For now, I support the measures that the Ombudsman has taken. But I look forward to proposals that would strengthen both the SALN and lifestyle checks, making sure they cannot be weaponized for political and similar ends but retaining its value as an assurance of transparency and a limited forensic tool for criminal prosecution and administrative cases.

How to make the SALN better

We can all agree that any public disclosure of the SALN should not be done as a result of some ill intent. It is not to be utilized to destroy a political opponent, besmirch a reputation, or exact vengeance against any individual for some perceived wrong. Any request must only be granted if done on legal and/or moral grounds or in accordance with sound public policy – not, say, when a request is undertaken to fish for evidence on the pretext of some yet-to-be-determined and/or imagined offense. In this connection, it is of utmost importance that a court case is pending before a request of this kind is to be granted.   
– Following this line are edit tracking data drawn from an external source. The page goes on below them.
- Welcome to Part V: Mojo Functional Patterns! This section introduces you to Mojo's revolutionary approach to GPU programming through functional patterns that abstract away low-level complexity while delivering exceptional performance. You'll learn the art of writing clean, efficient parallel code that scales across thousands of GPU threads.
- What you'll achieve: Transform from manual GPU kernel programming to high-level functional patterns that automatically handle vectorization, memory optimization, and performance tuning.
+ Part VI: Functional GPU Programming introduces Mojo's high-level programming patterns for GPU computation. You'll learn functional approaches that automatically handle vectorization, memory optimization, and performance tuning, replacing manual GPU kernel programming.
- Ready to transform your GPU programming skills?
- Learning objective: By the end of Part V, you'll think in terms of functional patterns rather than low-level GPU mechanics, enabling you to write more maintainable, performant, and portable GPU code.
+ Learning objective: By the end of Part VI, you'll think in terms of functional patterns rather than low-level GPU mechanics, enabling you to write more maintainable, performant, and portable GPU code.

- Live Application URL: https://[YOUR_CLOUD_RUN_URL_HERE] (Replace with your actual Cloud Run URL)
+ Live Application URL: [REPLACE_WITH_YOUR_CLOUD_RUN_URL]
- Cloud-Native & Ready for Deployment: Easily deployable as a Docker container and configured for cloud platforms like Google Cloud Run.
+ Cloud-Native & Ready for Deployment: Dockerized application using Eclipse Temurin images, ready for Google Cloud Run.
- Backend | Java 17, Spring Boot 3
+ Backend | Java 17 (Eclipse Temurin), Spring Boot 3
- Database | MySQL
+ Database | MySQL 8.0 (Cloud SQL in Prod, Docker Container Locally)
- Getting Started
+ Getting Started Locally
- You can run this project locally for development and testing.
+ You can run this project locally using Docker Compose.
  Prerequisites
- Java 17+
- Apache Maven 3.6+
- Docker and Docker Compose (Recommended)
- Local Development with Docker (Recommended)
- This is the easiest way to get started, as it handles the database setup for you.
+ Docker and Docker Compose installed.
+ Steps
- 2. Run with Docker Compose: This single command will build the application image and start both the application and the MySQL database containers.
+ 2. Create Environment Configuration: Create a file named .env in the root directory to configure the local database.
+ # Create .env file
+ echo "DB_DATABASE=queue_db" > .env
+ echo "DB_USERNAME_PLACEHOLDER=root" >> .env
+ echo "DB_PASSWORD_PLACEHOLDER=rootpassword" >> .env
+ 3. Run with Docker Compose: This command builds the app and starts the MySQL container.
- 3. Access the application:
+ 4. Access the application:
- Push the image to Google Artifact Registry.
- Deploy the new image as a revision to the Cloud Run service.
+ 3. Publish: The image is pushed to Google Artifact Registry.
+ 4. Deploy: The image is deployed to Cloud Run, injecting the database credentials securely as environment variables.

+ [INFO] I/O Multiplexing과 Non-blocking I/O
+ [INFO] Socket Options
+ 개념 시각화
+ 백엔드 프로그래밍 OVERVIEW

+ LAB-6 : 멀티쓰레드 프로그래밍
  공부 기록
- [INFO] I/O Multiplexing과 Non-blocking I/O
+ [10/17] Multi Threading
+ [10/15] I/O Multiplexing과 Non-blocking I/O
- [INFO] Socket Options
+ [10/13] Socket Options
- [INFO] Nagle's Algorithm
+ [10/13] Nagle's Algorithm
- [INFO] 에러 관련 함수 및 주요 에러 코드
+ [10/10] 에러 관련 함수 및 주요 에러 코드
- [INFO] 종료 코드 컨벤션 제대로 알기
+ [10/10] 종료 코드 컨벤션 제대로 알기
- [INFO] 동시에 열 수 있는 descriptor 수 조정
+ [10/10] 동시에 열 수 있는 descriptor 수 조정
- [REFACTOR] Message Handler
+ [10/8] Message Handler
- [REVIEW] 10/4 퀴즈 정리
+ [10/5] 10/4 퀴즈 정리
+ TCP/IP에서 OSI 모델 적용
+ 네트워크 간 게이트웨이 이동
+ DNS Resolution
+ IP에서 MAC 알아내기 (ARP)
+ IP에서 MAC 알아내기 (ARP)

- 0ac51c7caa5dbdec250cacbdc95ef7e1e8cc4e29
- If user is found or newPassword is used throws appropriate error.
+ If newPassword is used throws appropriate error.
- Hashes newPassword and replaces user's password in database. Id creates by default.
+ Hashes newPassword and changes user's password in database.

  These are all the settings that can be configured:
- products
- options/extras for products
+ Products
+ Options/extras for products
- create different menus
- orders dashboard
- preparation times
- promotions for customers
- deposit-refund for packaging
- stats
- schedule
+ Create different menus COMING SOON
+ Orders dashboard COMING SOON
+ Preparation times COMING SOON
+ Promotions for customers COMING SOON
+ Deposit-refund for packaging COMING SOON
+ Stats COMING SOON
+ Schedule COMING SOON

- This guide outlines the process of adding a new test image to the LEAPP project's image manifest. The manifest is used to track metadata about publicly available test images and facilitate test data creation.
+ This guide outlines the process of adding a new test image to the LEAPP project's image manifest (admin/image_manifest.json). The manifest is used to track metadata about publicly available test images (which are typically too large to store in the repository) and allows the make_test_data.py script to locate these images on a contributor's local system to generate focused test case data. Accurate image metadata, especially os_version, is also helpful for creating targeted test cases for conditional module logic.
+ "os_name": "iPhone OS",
Media organizations, following proper procedures and subject to reasonable conditions, must always be given full access to the SALN of government officials. Media organizations exist primarily to inform, analyze, educate, or even expose anomalies/corruption which the general public has the right to know. Having followed their SALN reports and analyses through decades, I can definitely say that the work of the PCIJ on SALNs has always been excellent, rigorous, and non-partisan. The PCIJ has always conformed to the highest standards of journalistic ethics and it must be allowed to continue its great work.

In 2003 (Chavez v. PEA; Chavez v. NHA, et al., G.R. No. 164527), the Supreme Court proclaimed: “Unless citizens have the proper information, they cannot hold public officials accountable for anything. Armed with the right information, citizens can participate in public discussions leading to the formulation of government policies and their effective implementation. An informed citizenry is essential to the existence and proper functioning of any democracy.” This was true then, more so now. –

Tony La Viña teaches law and is former dean of the Ateneo School of Government.